Google Cloud Platform (GCP) and Amazon Web Services (AWS) are two popular cloud platforms that help companies manage their infrastructure, such as servers, network, storage, and other resources. How are these two cloud platforms different? Read on to find out the differences between Google Cloud Platform and Amazon Web Services. Also check out our comparison of Azure and AWS for further info about these two services providers.

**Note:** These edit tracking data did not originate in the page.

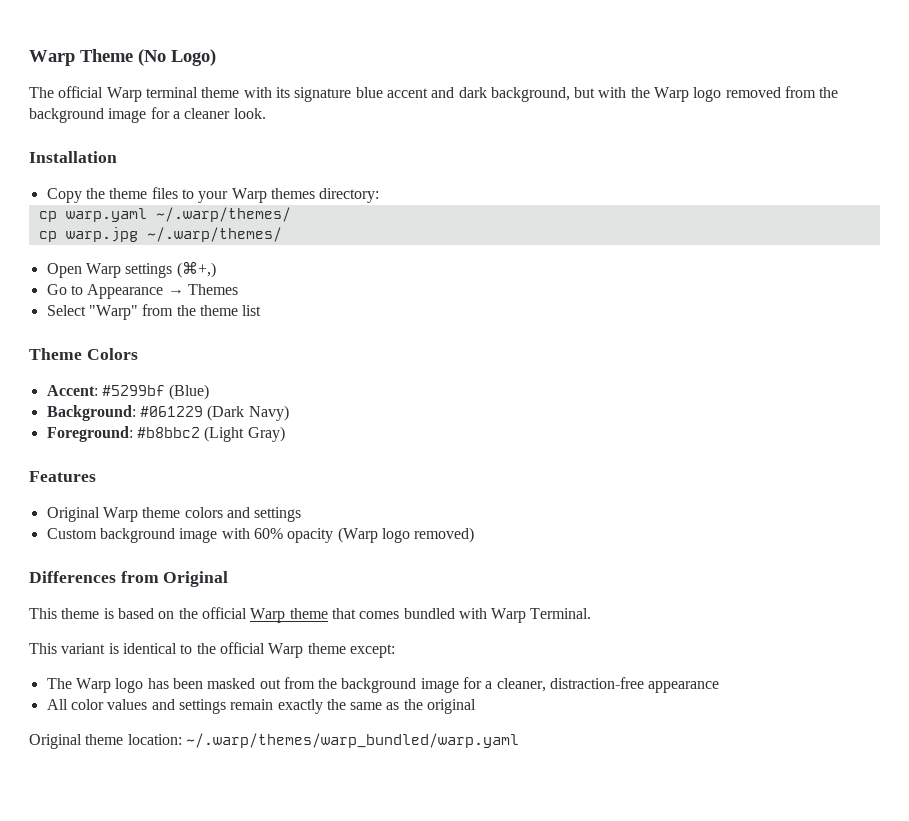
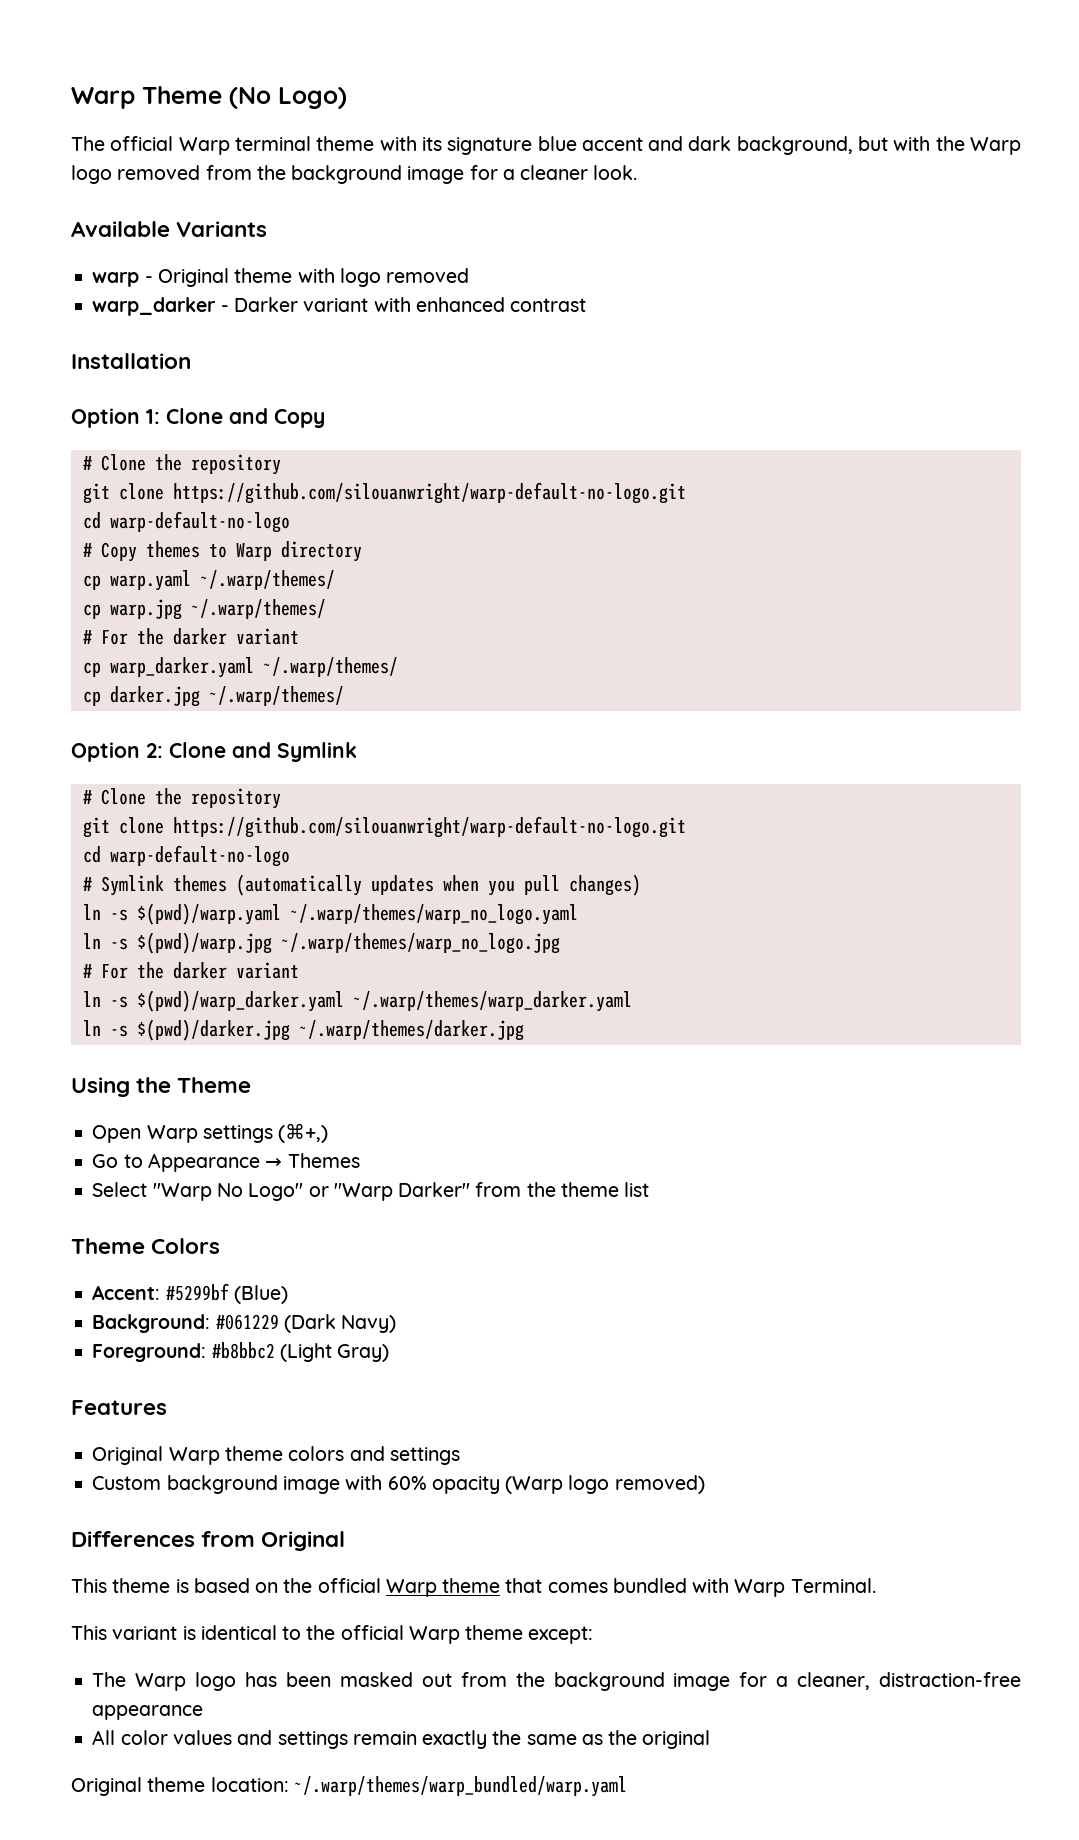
+ Available Variants
+ warp - Original theme with logo removed
+ warp_darker - Darker variant with enhanced contrast
  Installation
- Copy the theme files to your Warp themes directory:
+ Option 1: Clone and Copy
+ # Clone the repository
+ git clone https://github.com/silouanwright/warp-default-no-logo.git
+ cd warp-default-no-logo
+ # Copy themes to Warp directory
  cp warp.jpg ~/.warp/themes/
+ # For the darker variant
+ cp warp_darker.yaml ~/.warp/themes/
+ cp darker.jpg ~/.warp/themes/
+ Option 2: Clone and Symlink
+ # Clone the repository
+ git clone https://github.com/silouanwright/warp-default-no-logo.git
+ cd warp-default-no-logo
+ # Symlink themes (automatically updates when you pull changes)
+ ln -s $(pwd)/warp.yaml ~/.warp/themes/warp_no_logo.yaml
+ ln -s $(pwd)/warp.jpg ~/.warp/themes/warp_no_logo.jpg
+ # For the darker variant
+ ln -s $(pwd)/warp_darker.yaml ~/.warp/themes/warp_darker.yaml
+ ln -s $(pwd)/darker.jpg ~/.warp/themes/darker.jpg
+ Using the Theme
- Select "Warp" from the theme list
+ Select "Warp No Logo" or "Warp Darker" from the theme list

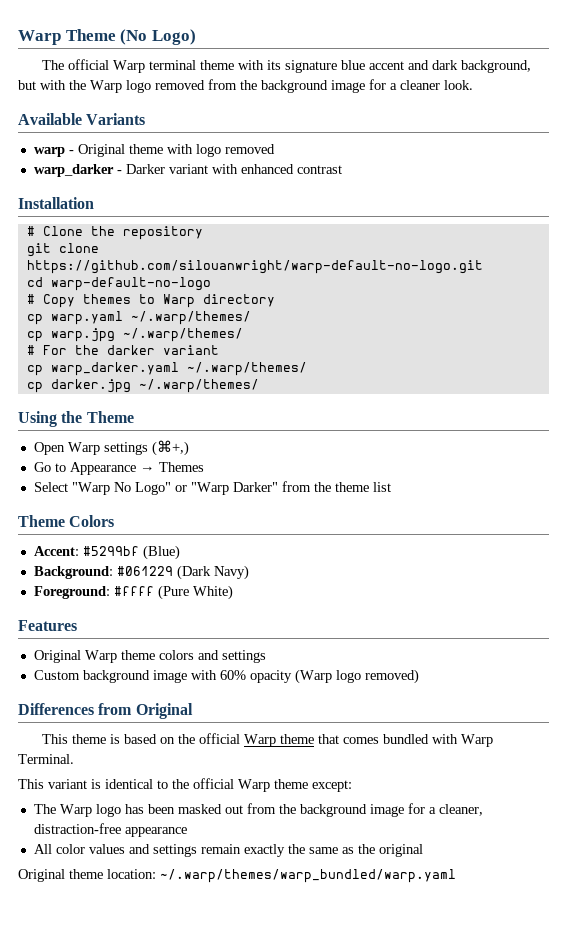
- Option 1: Clone and Copy
- Option 2: Clone and Symlink
- # Clone the repository
- git clone https://github.com/silouanwright/warp-default-no-logo.git
- cd warp-default-no-logo
- # Symlink themes (automatically updates when you pull changes)
- ln -s $(pwd)/warp.yaml ~/.warp/themes/warp_no_logo.yaml
- ln -s $(pwd)/warp.jpg ~/.warp/themes/warp_no_logo.jpg
- # For the darker variant
- ln -s $(pwd)/warp_darker.yaml ~/.warp/themes/warp_darker.yaml
- ln -s $(pwd)/darker.jpg ~/.warp/themes/darker.jpg
- Foreground: #b8bbc2 (Light Gray)
+ Foreground: #ffff (Pure White)

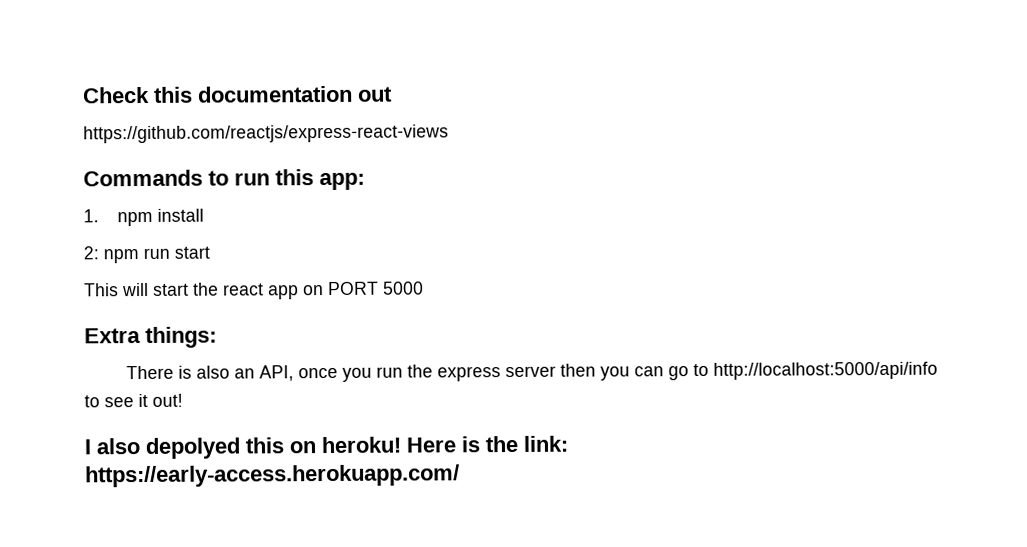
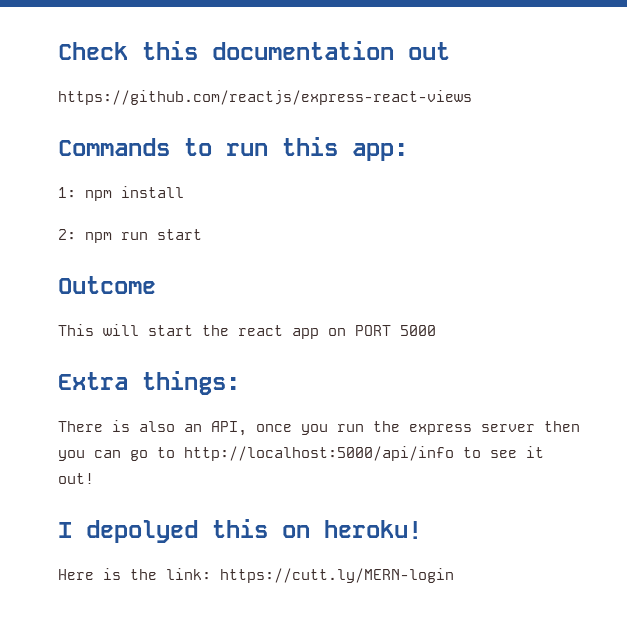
- 1. npm install
+ 1: npm install
+ Outcome
- I also depolyed this on heroku! Here is the link: https://early-access.herokuapp.com/
+ I depolyed this on heroku!
+ Here is the link: https://cutt.ly/MERN-login

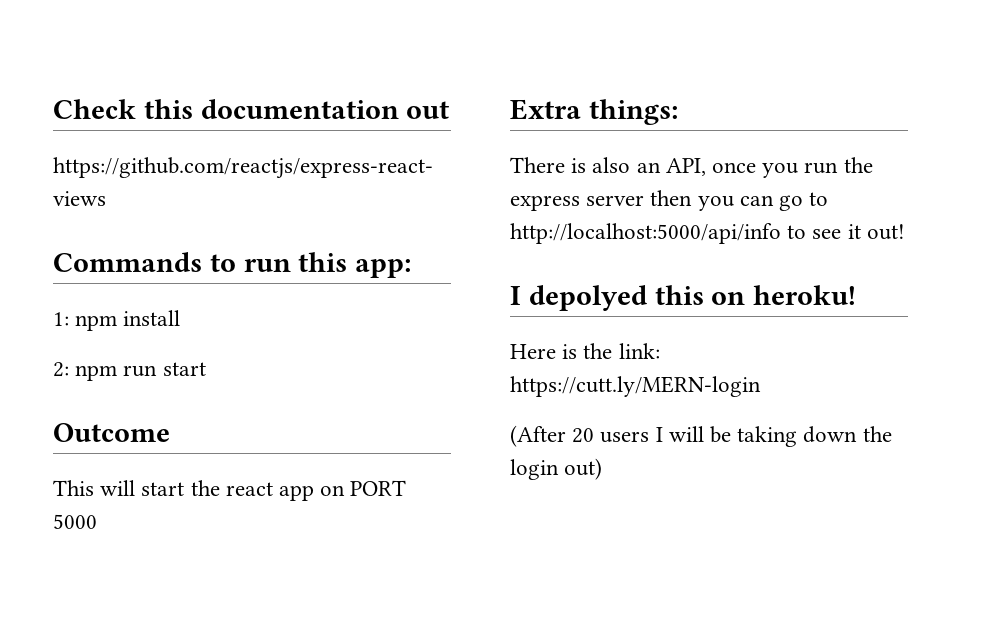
+ (After 20 users I will be taking down the login out)

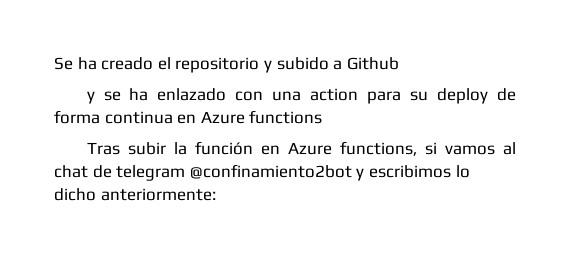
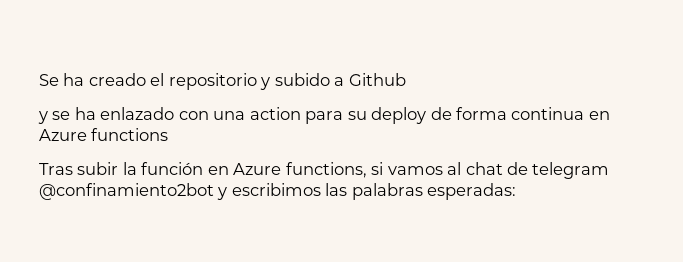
- Tras subir la función en Azure functions, si vamos al chat de telegram @confinamiento2bot y escribimos lo dicho anteriormente:
+ Tras subir la función en Azure functions, si vamos al chat de telegram @confinamiento2bot y escribimos las palabras esperadas:

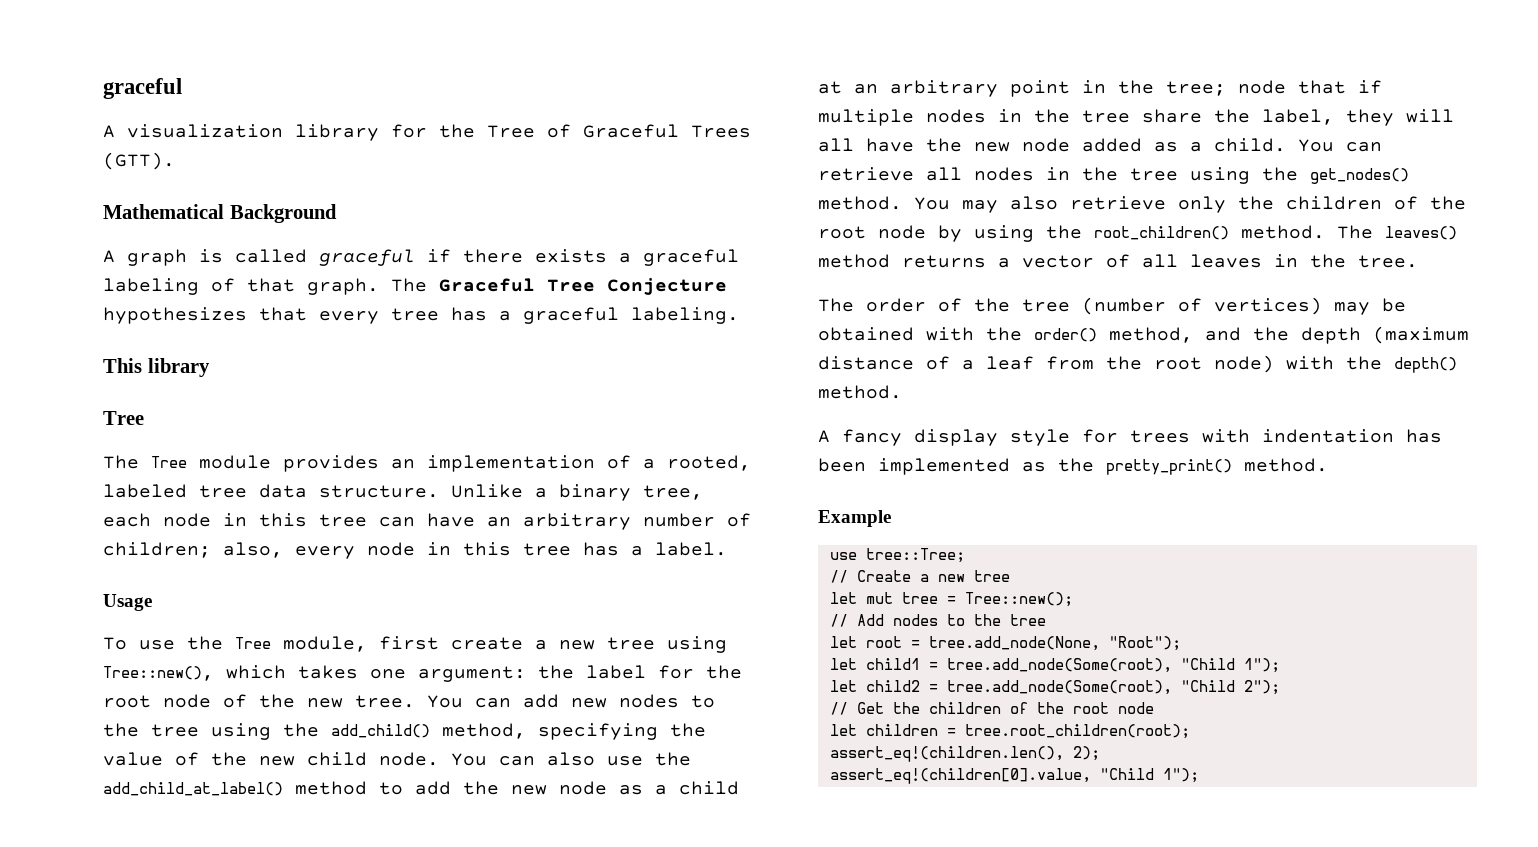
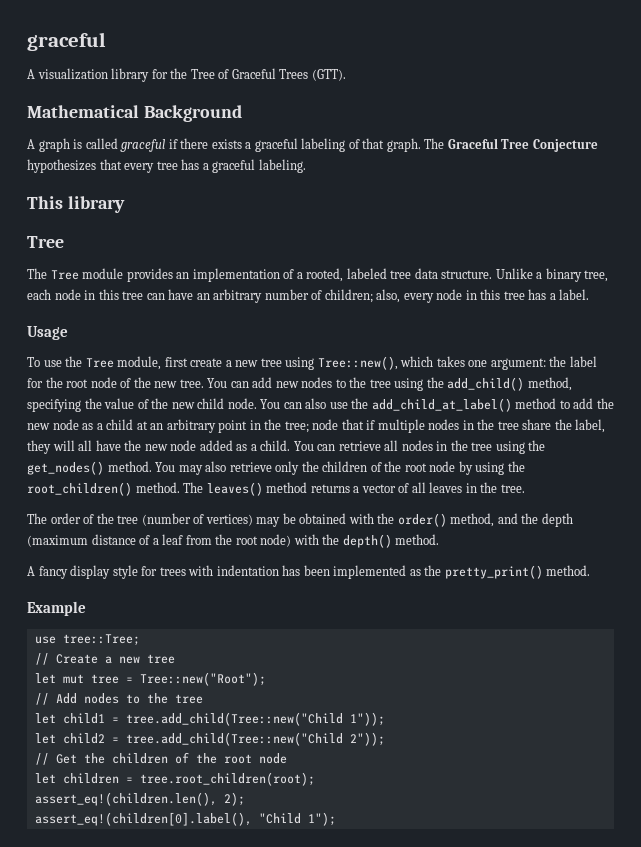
- let mut tree = Tree::new();
+ let mut tree = Tree::new("Root");
- let root = tree.add_node(None, "Root");
- let child1 = tree.add_node(Some(root), "Child 1");
+ let child1 = tree.add_child(Tree::new("Child 1"));
- let child2 = tree.add_node(Some(root), "Child 2");
+ let child2 = tree.add_child(Tree::new("Child 2"));
- assert_eq!(children[0].value, "Child 1");
+ assert_eq!(children[0].label(), "Child 1");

An Overview of Google Cloud

When it comes to cloud computing, most people think of Microsoft or Amazon—after all, they’re two of the biggest names in tech. But if you’re interested in a multi-national company that offers a variety of services with numerous advantages over its competition, it might be time to take a look at Google. We’ll take an overview of what cloud computing is and how Google compares to AWS and other competitors.

Differences Between GCP and AWS

Both GCP and AWS are powered by large data centers. To date, AWS has more than 20 availability zones in 13 regions. GCP has six regions currently: one in Asia, three in Europe, two in North America and one in South America. The number of zones across these six regions are still limited (currently 10 per region). This can make it harder to locate applications close to your customers. Of course, GCP is rapidly adding more zones around the world—at least two per quarter—and that’s on top of what AWS does. For example, four new zones opened for AWS just last month! But with its global footprint, it’s likely that you can find a suitable location for your workload pretty easily on either platform. That said, if performance or latency is critical to your application’s functionality, then choosing a provider based on which regions and zones it offers might be important. As for features, there isn’t much difference between GCP and AWS. They both offer many services designed to lower operational costs, including billing options such as pay-as-you-go pricing, reserved instances and add-on services like IAM (Identity Access Management) which allows you to control access via roles. The most notable difference between them may actually be their prices—but as an entrepreneur starting out, your decision should ultimately be influenced by how quickly they grow their network; so keep a close eye on AWS as it adds even more zones in 2019! With its larger footprint right now though, I recommend using AWS first when getting started. It’s easier to learn about cloud computing through Amazon because it’s easier to reach support if anything goes wrong. When doing research on GCP and AWS, read reviews online about each service—make sure all reviewers have used both providers before commenting about which works better for particular use cases. Also look up YouTube videos showing how simple or complicated certain tasks are, as well as tutorials explaining concepts like setting up VPCs, connecting databases through APIs and scaling server resources dynamically according to demand. Ultimately, choose whichever provider looks simpler at first glance—it will become second nature soon enough anyway!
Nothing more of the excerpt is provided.